#### [GOAL OF THE EXERCISE]
Copy out each line containing "PREMIATA" from the entries below.

#### [DATA]
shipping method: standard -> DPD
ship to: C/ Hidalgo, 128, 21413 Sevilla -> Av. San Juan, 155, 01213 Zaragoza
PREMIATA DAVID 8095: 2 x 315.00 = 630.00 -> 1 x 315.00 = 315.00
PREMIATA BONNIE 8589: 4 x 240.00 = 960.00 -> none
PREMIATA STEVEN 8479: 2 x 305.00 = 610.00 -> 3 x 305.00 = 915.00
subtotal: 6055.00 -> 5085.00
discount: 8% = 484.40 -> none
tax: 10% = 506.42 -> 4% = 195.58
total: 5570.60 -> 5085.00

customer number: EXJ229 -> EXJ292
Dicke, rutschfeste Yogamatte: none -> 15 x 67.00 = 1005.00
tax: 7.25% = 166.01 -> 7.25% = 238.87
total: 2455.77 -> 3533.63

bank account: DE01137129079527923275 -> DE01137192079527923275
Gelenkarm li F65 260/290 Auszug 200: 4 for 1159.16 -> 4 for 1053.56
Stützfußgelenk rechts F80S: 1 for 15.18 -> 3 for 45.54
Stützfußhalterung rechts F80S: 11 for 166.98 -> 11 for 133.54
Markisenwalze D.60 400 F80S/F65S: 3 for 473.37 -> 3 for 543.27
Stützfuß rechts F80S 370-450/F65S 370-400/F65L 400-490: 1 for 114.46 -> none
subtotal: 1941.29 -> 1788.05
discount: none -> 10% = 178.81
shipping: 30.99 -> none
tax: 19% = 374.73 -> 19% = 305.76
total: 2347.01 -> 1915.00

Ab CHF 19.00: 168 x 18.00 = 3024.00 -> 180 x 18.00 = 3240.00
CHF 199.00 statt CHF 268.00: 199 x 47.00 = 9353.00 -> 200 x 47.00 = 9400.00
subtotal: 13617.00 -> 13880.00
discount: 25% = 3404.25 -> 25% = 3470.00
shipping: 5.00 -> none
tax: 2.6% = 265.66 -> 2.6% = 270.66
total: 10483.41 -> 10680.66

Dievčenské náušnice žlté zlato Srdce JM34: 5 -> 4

#### [THE ANSWER]
PREMIATA DAVID 8095: 2 x 315.00 = 630.00 -> 1 x 315.00 = 315.00
PREMIATA BONNIE 8589: 4 x 240.00 = 960.00 -> none
PREMIATA STEVEN 8479: 2 x 305.00 = 610.00 -> 3 x 305.00 = 915.00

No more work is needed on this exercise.